How to Deploy an Airflow Stack

April 01, 2025

Apache Airflow is a powerful, open-source platform designed to programmatically author, schedule, and monitor workflows. It is widely used in data engineering and analytics pipelines to orchestrate complex workflows, ensuring tasks are executed in the correct order and at the right time. With its intuitive Directed Acyclic Graphs (DAGs) structure, Airflow allows users to define workflows as Python code, making it both flexible and highly customizable.

Why Use Apache Airflow?

What would you do if you want to run a task every x hours? A classic answer would be to use a Cron Job! Cool! But consider this scenario:

Suppose you want to back up your PostgreSQL database every night at midnight. A cron job is perfect for this because it's simple, lightweight, and doesn't require complex dependencies. You can set it up with a single line in your crontab:

0 0 * * * pg_dump -U postgres my_database > /backups/my_database_$(date +\%F).sql

Why Use Cron?
Cron jobs are ideal for straightforward, time-based tasks that don't require monitoring, retries, or interdependencies with other tasks.
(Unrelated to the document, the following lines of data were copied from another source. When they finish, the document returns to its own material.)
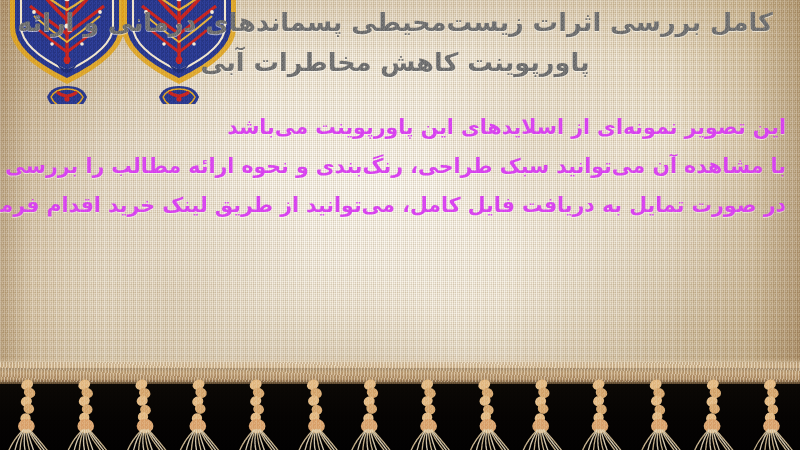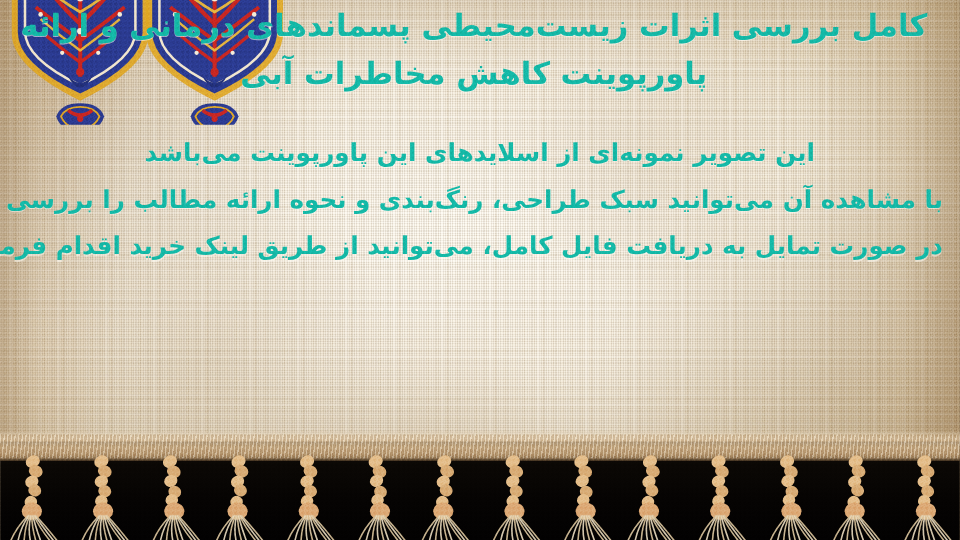--- a/index.html
+++ b/index.html
@@ -138,7 +138,7 @@
     box-sizing: border-box;
   }
   .title-line {
-    color: #14b8a6;
+    color: #737373;
     font-size: 25.5px;
     font-weight: bold;
     line-height: 40px;

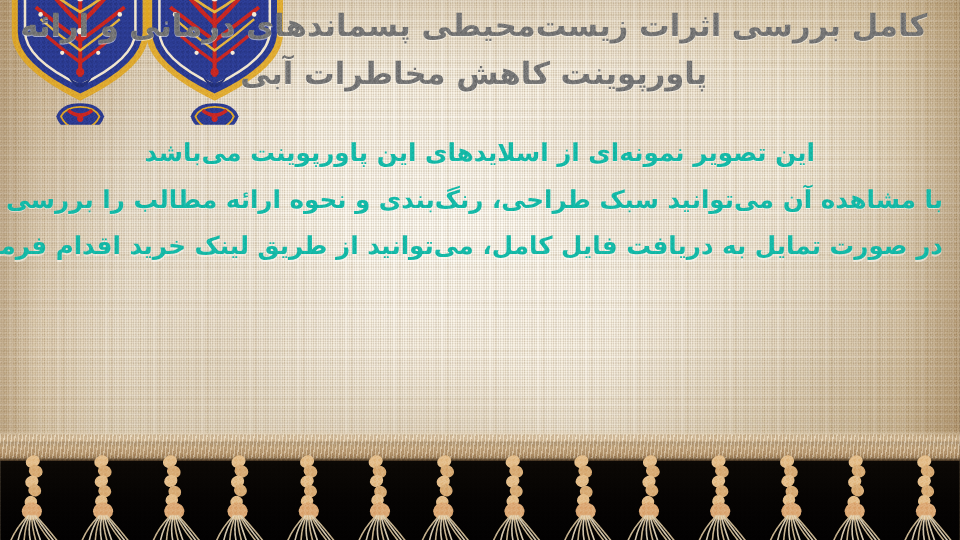--- a/index.html
+++ b/index.html
@@ -157,13 +157,14 @@
     padding: 0 14px;
   }
   .body-line {
-    color: #14b8a6;
+    color: #d946ef;
     font-size: 20.5px;
     font-weight: bold;
     line-height: 39px;
     letter-spacing: -0.2px;
     white-space: nowrap;
     text-shadow: 0 1px 0 rgba(255,253,246,0.5);
+    text-align: right;
   }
They're easy to set up and sufficient for simple automation needs.

Now imagine you need to back up your database, process the backup file (e.g., compress it), and then upload it to cloud storage. Additionally, you want to monitor the workflow, handle failures, and ensure tasks run in the correct order. Achieving this with cron jobs is a nightmare. This is where Airflow shines. You can define a Directed Acyclic Graph (DAG) to orchestrate these tasks in the right order and track tasks, configure retries, and so much more.

Why Use Airflow?

Airflow is ideal for managing workflows that require dependency management, retries, and scheduling.

  • ETL Pipelines: Extracting, transforming, and loading data from various sources into data warehouses.
  • Data Processing: Orchestrating machine learning pipelines or large-scale data transformations.
  • Automation: Scheduling and automating repetitive tasks across systems.
  • Monitoring: Providing visibility into task execution and logs for debugging.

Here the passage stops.